* _Work to be completed_
Whenever a line in this data holds the word "delivery", report that line in full.

* _Records to use_

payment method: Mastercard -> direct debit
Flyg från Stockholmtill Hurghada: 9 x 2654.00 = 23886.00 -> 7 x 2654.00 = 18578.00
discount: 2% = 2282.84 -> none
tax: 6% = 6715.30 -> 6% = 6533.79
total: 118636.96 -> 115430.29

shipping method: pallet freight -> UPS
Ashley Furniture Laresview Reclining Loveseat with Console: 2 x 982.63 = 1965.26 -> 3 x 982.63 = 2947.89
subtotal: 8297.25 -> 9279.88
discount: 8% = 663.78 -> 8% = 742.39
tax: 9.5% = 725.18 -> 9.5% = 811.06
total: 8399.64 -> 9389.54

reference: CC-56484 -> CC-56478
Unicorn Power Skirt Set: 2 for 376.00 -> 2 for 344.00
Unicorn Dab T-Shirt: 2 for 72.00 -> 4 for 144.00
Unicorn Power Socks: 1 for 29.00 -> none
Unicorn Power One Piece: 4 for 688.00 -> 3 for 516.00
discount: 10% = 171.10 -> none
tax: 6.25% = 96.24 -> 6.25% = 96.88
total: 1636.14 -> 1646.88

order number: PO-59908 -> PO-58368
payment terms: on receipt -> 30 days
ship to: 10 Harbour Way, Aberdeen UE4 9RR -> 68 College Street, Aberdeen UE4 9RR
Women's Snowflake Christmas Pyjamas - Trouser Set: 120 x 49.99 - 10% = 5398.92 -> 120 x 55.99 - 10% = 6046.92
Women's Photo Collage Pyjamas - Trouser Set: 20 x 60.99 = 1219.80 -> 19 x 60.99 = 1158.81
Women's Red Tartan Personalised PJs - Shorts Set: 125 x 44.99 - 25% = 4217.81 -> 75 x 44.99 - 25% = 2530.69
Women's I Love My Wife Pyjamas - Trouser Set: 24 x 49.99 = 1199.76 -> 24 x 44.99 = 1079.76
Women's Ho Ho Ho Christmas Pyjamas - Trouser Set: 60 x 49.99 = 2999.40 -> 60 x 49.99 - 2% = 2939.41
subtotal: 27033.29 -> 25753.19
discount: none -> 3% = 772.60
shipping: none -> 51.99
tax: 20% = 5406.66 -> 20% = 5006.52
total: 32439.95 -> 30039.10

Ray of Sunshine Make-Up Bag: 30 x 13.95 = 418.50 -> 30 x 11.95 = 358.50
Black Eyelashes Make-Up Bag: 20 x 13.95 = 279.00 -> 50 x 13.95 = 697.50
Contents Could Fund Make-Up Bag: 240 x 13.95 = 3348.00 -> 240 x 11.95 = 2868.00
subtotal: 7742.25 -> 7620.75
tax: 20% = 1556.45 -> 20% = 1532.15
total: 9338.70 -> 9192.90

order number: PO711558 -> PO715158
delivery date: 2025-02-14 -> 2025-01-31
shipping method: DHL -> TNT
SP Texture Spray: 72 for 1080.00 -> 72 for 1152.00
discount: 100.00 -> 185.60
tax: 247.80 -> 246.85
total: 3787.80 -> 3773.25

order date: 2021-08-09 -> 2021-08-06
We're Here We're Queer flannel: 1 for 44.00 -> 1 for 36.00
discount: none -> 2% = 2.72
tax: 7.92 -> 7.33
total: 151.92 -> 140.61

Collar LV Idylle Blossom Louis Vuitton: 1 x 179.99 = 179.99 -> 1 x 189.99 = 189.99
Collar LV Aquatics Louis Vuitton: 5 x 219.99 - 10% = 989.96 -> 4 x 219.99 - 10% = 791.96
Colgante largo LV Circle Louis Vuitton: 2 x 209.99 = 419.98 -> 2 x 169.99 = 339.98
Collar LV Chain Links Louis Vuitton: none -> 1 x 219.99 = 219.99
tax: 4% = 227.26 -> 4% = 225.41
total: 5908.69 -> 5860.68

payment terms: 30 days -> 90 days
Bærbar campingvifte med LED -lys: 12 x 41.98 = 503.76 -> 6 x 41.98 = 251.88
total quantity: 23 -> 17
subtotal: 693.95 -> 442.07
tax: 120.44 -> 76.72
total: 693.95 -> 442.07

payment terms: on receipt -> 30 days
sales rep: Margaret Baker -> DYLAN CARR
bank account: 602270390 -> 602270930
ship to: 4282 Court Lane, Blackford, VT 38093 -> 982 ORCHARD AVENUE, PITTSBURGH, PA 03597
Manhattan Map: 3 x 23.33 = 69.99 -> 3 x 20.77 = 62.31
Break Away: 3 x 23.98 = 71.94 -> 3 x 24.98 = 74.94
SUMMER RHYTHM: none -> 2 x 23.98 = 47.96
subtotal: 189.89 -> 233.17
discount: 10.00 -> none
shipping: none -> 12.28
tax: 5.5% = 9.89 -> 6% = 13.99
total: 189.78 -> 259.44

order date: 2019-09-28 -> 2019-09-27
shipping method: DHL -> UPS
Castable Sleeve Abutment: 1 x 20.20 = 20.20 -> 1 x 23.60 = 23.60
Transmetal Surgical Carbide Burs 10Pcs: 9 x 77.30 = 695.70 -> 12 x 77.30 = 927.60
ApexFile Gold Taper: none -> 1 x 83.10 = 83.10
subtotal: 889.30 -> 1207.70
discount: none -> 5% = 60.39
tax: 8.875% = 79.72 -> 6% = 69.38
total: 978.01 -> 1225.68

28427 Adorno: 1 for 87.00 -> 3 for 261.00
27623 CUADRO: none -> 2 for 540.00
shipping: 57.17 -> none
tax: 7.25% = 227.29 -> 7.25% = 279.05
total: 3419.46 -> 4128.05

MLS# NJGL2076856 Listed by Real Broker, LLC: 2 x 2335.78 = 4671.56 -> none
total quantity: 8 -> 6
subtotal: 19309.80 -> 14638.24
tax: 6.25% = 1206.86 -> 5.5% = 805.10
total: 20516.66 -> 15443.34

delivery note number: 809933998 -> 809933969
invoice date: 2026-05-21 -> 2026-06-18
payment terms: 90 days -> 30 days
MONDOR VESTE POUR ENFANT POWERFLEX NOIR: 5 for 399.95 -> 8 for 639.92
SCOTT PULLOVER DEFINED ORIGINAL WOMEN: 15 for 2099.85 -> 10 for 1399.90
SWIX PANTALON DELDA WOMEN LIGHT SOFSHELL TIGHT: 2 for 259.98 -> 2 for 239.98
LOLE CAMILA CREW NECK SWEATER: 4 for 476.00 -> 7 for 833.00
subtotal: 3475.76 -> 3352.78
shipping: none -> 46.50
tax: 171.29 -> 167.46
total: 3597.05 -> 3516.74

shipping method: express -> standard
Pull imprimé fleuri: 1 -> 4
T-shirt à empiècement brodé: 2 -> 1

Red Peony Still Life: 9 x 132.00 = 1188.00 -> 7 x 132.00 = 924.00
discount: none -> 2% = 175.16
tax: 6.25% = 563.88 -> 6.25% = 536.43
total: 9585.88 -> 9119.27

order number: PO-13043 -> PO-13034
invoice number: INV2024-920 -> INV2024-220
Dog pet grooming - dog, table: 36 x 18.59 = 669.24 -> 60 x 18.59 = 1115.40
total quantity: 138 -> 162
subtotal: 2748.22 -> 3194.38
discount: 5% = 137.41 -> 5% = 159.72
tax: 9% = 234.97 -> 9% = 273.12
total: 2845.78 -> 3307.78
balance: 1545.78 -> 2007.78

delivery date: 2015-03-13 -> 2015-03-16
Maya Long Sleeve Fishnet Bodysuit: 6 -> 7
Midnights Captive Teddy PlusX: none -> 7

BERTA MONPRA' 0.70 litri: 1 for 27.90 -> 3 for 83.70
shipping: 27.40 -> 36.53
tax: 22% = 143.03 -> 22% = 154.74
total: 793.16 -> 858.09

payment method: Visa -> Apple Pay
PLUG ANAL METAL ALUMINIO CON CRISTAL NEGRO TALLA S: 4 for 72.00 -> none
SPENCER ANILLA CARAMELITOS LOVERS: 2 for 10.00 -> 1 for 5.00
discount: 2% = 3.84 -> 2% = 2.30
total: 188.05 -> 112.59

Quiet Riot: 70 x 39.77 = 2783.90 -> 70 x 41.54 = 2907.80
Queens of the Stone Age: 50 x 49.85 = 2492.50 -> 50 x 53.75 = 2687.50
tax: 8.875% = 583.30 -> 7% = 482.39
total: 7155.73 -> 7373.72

* _Output of the task_
delivery date: 2025-02-14 -> 2025-01-31
delivery note number: 809933998 -> 809933969
delivery date: 2015-03-13 -> 2015-03-16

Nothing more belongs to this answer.